I do know the history although as I understand it, the notebook type interface
was developed in a few places in the 80s, mathematica being one of them, maple
soft another - and all of these influenced by Macsyma and related earlier
systems but taking advantage of the improved graphic capabilites as they
became available.
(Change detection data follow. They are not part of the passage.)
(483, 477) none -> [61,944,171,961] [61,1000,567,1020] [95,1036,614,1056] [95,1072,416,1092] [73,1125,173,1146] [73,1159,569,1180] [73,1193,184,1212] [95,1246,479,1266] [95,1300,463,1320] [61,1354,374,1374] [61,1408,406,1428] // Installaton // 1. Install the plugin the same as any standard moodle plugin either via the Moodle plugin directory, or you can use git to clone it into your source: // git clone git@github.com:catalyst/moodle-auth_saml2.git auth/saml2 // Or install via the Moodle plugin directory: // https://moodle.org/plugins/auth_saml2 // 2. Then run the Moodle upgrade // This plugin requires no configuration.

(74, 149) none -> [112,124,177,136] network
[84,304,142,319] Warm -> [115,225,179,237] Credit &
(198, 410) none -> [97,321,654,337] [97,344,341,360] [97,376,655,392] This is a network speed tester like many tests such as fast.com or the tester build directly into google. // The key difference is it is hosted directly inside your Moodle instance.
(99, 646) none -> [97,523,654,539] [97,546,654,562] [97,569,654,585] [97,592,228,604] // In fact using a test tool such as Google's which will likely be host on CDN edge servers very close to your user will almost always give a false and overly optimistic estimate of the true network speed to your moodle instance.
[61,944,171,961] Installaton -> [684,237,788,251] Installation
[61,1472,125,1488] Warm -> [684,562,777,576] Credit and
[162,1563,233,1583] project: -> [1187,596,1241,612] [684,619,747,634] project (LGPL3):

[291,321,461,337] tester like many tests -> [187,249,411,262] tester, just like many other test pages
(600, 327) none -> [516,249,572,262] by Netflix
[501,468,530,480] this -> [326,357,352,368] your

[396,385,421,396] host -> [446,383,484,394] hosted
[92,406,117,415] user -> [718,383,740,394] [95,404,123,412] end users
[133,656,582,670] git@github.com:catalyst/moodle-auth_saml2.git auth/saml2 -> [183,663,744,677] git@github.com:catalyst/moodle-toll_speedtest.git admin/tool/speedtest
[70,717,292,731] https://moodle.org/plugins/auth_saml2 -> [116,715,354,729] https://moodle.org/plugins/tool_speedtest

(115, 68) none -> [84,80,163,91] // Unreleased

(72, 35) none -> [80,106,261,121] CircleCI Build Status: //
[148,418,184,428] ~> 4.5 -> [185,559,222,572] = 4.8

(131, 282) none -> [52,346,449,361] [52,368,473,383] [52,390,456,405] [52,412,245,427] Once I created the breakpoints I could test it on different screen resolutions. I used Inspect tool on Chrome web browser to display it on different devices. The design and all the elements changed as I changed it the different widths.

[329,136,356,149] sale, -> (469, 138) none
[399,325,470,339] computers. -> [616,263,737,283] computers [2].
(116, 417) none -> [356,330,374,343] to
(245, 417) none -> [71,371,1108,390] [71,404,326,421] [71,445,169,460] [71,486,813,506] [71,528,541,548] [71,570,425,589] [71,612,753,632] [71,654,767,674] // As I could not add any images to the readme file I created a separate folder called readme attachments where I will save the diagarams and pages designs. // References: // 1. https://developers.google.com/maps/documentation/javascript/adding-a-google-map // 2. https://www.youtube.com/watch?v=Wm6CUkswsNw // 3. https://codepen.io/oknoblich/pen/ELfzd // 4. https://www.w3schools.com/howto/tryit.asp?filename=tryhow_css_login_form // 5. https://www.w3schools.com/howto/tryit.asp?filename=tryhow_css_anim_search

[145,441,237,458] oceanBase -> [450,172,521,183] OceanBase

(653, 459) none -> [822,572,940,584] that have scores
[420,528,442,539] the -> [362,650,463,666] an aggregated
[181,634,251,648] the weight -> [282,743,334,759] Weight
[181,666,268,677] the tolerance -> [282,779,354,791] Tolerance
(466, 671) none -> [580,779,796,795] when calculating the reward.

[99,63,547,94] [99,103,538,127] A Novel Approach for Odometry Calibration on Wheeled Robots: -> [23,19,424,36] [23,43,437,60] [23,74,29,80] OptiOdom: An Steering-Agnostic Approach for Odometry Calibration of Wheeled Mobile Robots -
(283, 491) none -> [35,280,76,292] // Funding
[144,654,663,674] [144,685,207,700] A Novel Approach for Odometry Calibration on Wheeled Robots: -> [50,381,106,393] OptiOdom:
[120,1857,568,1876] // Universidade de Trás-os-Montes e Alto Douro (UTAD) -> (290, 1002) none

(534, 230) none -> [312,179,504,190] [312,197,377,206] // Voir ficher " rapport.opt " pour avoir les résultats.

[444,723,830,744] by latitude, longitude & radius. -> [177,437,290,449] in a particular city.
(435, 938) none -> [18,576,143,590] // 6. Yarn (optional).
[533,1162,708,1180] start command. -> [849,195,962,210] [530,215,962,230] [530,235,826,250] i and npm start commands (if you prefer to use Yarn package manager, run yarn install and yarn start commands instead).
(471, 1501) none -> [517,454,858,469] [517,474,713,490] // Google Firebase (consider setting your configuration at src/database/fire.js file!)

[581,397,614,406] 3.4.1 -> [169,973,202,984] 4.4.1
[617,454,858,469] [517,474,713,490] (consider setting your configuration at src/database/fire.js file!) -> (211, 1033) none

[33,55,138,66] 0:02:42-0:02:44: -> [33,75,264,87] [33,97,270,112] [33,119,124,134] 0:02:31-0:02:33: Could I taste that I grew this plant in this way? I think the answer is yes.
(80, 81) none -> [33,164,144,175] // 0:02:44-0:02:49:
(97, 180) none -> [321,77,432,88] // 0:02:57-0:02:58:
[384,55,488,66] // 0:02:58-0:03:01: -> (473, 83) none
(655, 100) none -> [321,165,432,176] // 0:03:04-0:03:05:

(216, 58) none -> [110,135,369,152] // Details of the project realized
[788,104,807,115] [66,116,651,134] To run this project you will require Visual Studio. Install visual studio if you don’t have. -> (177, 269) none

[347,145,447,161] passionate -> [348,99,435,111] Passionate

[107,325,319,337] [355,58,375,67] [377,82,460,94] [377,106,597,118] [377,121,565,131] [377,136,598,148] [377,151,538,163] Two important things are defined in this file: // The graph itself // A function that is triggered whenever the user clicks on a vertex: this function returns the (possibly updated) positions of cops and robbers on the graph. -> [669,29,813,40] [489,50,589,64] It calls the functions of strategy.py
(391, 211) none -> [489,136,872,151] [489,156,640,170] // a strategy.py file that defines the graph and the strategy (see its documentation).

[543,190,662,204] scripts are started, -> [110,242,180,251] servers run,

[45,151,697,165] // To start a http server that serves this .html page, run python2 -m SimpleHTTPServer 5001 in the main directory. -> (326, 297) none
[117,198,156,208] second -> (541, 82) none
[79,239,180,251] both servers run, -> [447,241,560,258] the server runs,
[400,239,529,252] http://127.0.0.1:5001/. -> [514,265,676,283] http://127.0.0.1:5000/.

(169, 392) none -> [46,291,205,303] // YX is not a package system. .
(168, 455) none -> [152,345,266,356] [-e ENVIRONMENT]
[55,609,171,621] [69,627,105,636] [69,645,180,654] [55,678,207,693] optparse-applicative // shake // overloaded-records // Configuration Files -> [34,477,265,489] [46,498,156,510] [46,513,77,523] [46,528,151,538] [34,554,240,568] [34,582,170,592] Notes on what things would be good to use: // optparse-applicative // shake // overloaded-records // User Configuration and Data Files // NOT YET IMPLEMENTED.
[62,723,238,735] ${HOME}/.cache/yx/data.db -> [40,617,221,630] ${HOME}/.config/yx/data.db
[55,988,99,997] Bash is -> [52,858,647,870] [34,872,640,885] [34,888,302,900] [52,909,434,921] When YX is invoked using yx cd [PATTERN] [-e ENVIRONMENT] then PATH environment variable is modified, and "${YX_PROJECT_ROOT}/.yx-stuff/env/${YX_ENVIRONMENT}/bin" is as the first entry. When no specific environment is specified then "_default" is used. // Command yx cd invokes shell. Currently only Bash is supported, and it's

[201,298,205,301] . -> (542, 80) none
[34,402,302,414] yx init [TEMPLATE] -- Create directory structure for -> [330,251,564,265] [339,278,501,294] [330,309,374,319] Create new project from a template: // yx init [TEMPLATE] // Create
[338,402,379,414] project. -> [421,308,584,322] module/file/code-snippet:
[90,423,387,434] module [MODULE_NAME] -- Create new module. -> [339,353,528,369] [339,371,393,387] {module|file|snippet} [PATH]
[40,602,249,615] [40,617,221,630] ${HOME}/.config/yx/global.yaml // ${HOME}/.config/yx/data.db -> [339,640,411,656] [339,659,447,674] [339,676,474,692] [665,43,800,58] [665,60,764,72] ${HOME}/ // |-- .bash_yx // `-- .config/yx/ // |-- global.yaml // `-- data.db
Not that I was watching this unfold in the early 80s so I
might have that wrong.

My flippancy was related to the typical Wolfram self-aggrandizing waffle in
the PR approach, and the fact that the most useful part of this (the
announced) is arguably deployment to standard web tooling, which a number of
at least similar space systems have been doing for the last several years.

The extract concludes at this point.